Kelly Baum, the Cynthia Hazen Polsky and Leon Polsky Curator of Contemporary Art at The Metropolitan Museum of Art, authored the catalogue’s compelling essay. Baum eloquently expounded upon the artists’ keen awareness of “the correlation between power and precarity”—the latter a term derived from “precarious” that “now designates a specific class of global citizenry: people subject to extreme forms of political, physical, and socio-economic uncertainty.”5 Staged at a time of intensifying nationalism and xenophobia around the world, this consequential exhibition brings into sharp focus the need to bear witness to deeply felt experiences of displacement and migration, with handmade paper an apt medium.

notes
1. Nishimura provided her list of sources to IPCNY visitors, including, among others, Ken Adachi, The Enemy That Never Was: A History of the Japanese Canadians (Toronto: McClelland & Stewart, 1976) and Joy Kogawa, Obasan (Toronto: Lester & Orpen Dennys, 1981).
2. Emma Nishimura, from “History as Matrix,” a public program with Nishimura and Tahir Carl Karmali, in conversation with Regine Basha, hosted by IPCNY, October 26, 2019.

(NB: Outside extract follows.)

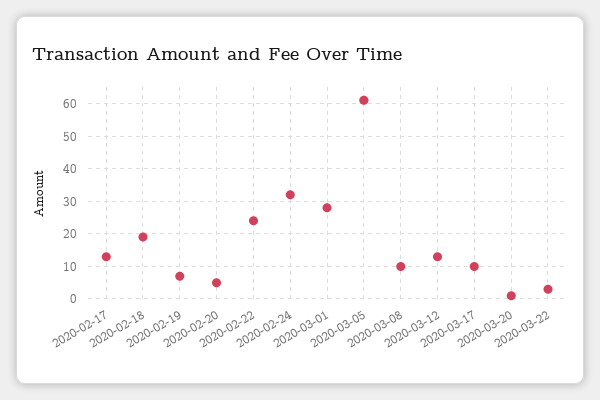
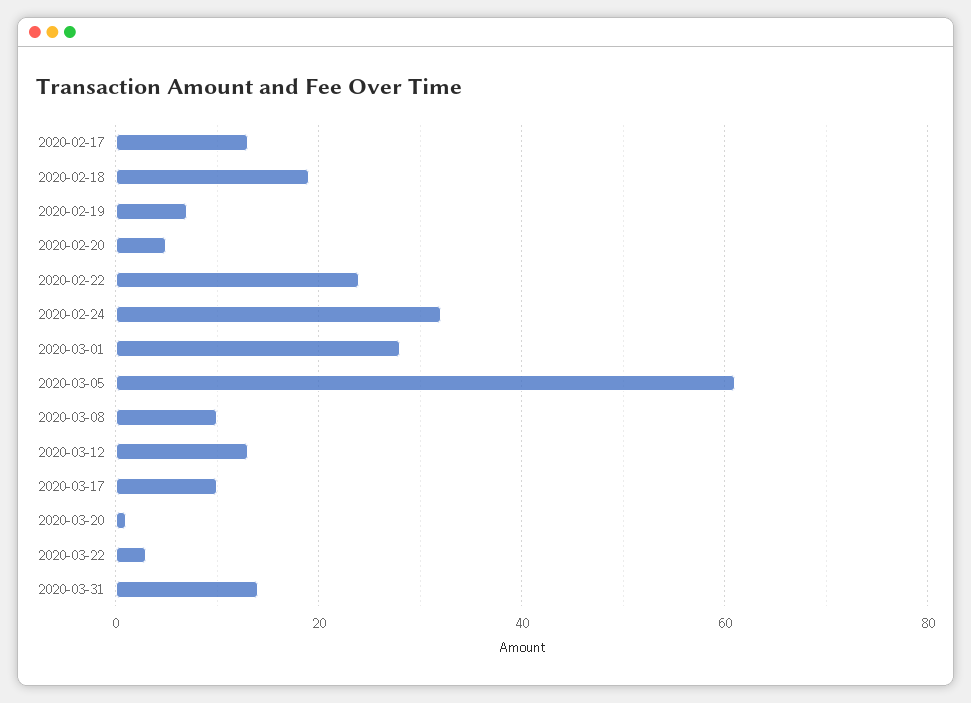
2020-03-31: none -> 15

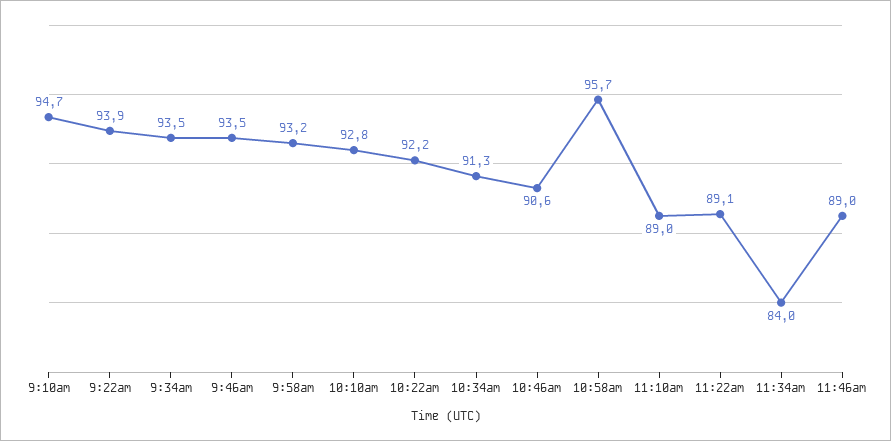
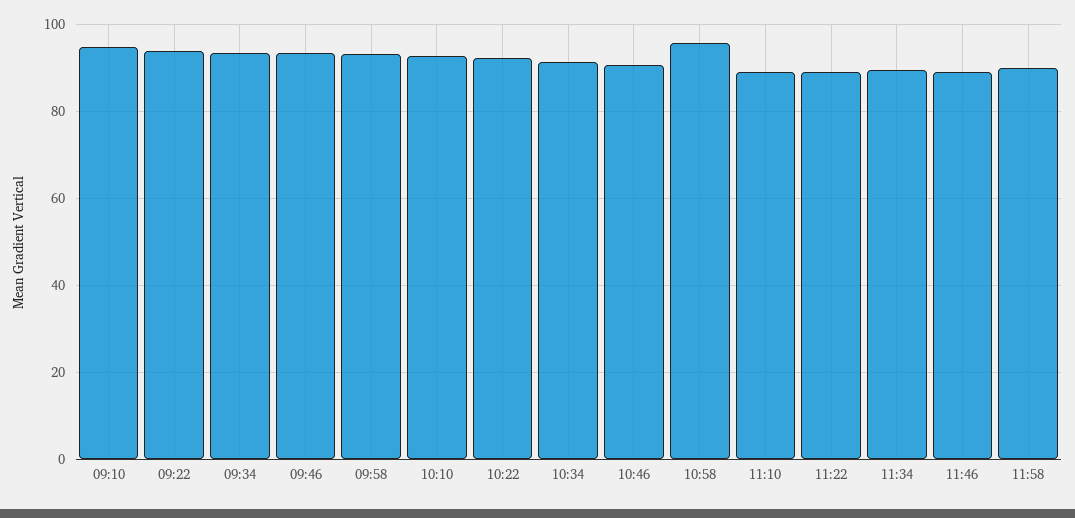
11:34am: 84 -> 90
11:58: none -> 90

3. Tahir Carl Karmali, from “History as Matrix,” a public program with Karmali and Emma Nishimura, in conversation with Regine Basha, hosted by IPCNY, October 26, 2019. Karmali’s comparison is similar to Valeria Luiselli’s reference to “the legal system [as] a [movie] screen, itself too worn out, too filthy and tattered to allow any clarity, any attention to detail. Stories often become generalized, distorted, appear out of focus.” Valeria Luiselli, Tell Me How It Ends: An Essay in Forty Questions (Minneapolis: Coffee House Press, 2017), 11.
4. Karl E. Meyer, “The Curious Life of the Lowly Passport” (2009), as quoted in Nicholas A. Basbanes, On Paper: The Everything of Its Two-Thousand-Year History (New York: Alfred A. Knopf, 2010), 157.
5. Hal Foster, “Towards a Grammar of Emergency” (2011) and Judith Butler, Precarious Life: The Powers of Mourning and Violence (2004), as quoted in Kelly Baum, “Paper/Papers,” in Paper Borders: Emma Nishimura and Tahir Carl Karmali (New York: IPCNY, 2019), 15.